Huckabee was the featured speaker at a fundraising event sponsored by Statesville Christian School titled “Faith, Family & Values,” and he mostly stuck to those topics.
He did take one humorous jab at the Democrats -- though not by name. At one point during his speech, the room filled with the screech of audio feedback.
“I think we have someone from the other party working the sound system,” Huckabee joked.
Huckabee also said that one reason the federal government is in poor financial shape has to do with the fact that many in government never got the idea of what good government should be “at the family level.”
The reference was to a message contained in his latest book, “A Simple Government,” about the idea that most people are exposed to the idea of “government” from two-parent families.
“The first form of government most of encounter is the mother and father in the home,” Huckabee said Sunday.
He said that too many fathers have children that they take little or no responsibility for after they are born.
But Huckabee also had some words for parents who, perhaps, take on too much responsibility and leave their children with none to take for themselves.
He told of a time when he was a child and got in trouble at school.
“My parents were of the understanding that it was my fault,” Huckabee said, “not the fault of the teachers or the school.”
Huckabee joked that now, when kids get in trouble, the parents look for lawyers to sue the school. “But when I was young, I could have used a lawyer to help me get out of all the trouble I was in.”
In a more serious tone he added, “I think it is wrong to raise kids to believe that nothing is their fault and they take no responsibility for their actions.”
Huckabee also said that when he grew up (in the town Hope, Ark., in the late 1950s and 1960s), folks were more open about their faith.
“We were not ashamed of Judeo-Christian heritage,” he said. “And schools and the community did everything they could to support it.”

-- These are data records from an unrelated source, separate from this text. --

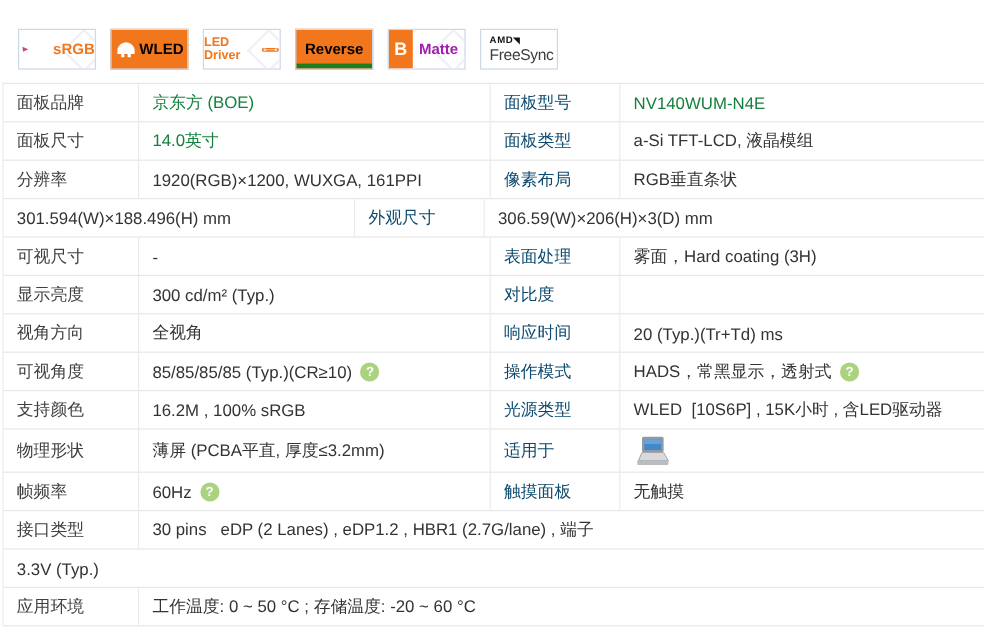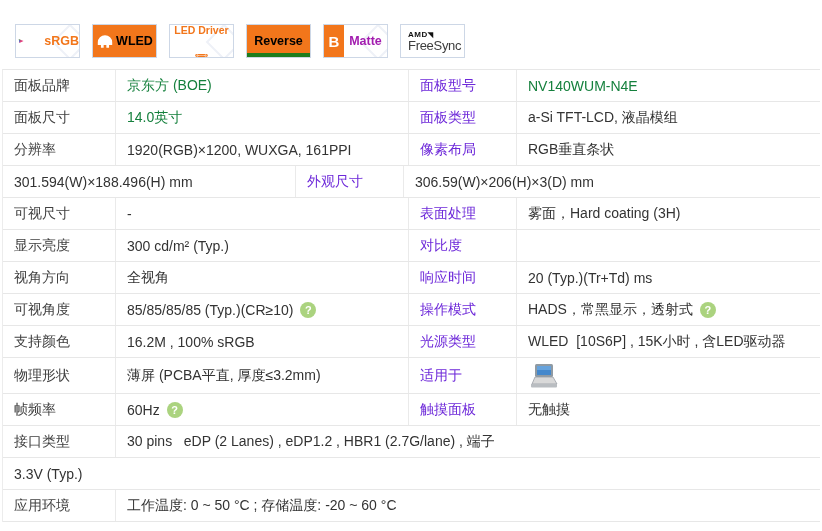--- a/index.html
+++ b/index.html
@@ -16,7 +16,7 @@
   .b-white{color:#000000;font-weight:bold;font-size:12.5px;position:relative}
   .badge-srgb .b-orange{margin-left:20px}
   .gamut{margin-left:2px}
-  .badge.stacked{flex-direction:column;justify-content:space-between;gap:18px}
+  .badge.stacked{justify-content:space-between;gap:18px}
   .ld-title{color:#f2761b;font-weight:bold;font-size:10.5px;line-height:11px;position:relative}
   .green-bar{position:absolute;left:0;right:0;bottom:0;height:4px;background:#1e7d1d}
   .badge-matte{padding:0}

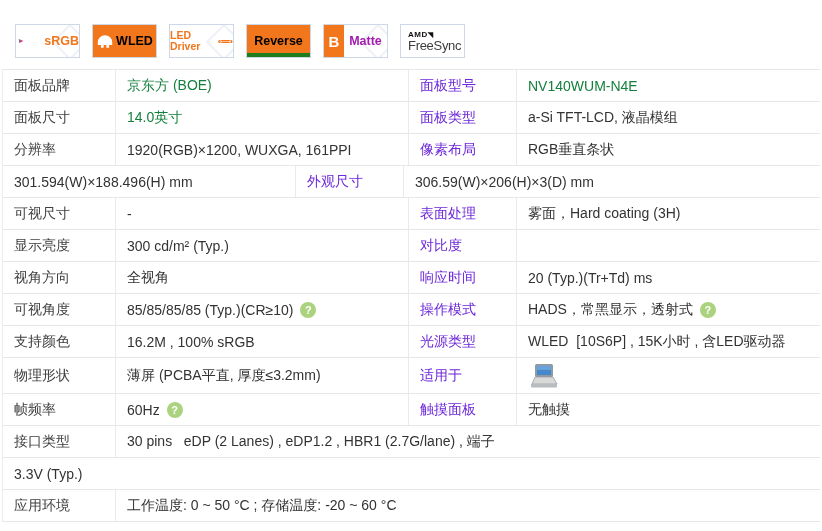--- a/index.html
+++ b/index.html
@@ -35,7 +35,7 @@
   .cell{display:flex;align-items:center;padding-left:11px;font-size:14px;white-space:pre;overflow:hidden}
   .lab{width:113px;color:#404040;border-right:1px solid #eaeaea;flex:none}
   .val1{width:293px;border-right:1px solid #eaeaea;flex:none}
-  .lab2{width:108px;color:#6d28d9;border-right:1px solid #eaeaea;flex:none}
+  .lab2{width:108px;color:#0c4a6e;border-right:1px solid #eaeaea;flex:none}
   .val2{flex:1}
   .valfull{flex:1}
   .lnk{color:#15803d;text-decoration:none;cursor:pointer}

When he arrived at the third topic of his speech, Huckabee aligned values with the notion of being “created equal,” as is noted in the Declaration of Independence. He said that idea did not exist at the time of the founding of the United States
In something of a tongue-twister, Huckabee said the U.S. “was created to be an exceptional exception to that notion of exceptionalism” that existed at the time.
He said that the kind of “biblical worldview” taught at SCS was in the direction of unmitigated equality.
“I’d love the world to be lead by people who have a biblical worldview,” he said.
“Wouldn’t it be an exciting thing to have leaders who believe all of us are equal?” he later asked.
Huckabee said part of such a worldview as is taught at Statesville Christian is the idea of absolutism that rejects moral objectivism and stipulates that some things “are always right” and others “are always wrong.”
Huckabee’s political career started in 1992 with an unsuccessful run for the U.S. Senate. The following year, following fellow Hope native Bill Clinton’s presidential inauguration, Arkansas held a special election for the lieutenant governor’s seat Jim Guy Tucker vacated to assume the governor’s role. Huckabee ran and won the seat. He won a full term as lieutenant governor in 1994.
And, in 1996, he moved to the governor’s mansion when Tucker was convicted of fraud in relation to the Whitewater scandal, which initially started as an investigation into the doings of Bill and Hillary Clinton (and which eventually led to President Clinton’s impeachment trial).
Huckabee said Sunday that he has been asked many times if it is difficult to be a Christian and a politician/elected official.
“I always answer that actually it’s a lot easier to be a Christian,” he said. “I wake up every day knowing what I believe.”
Prior to his speech, Huckabee allowed time for a very brief press conference at which he was asked by the R&L if he planned to be part of the group running for president.
“I could be part of,” he said. “It’s a decision I have to make thoughtfully and prayerfully.”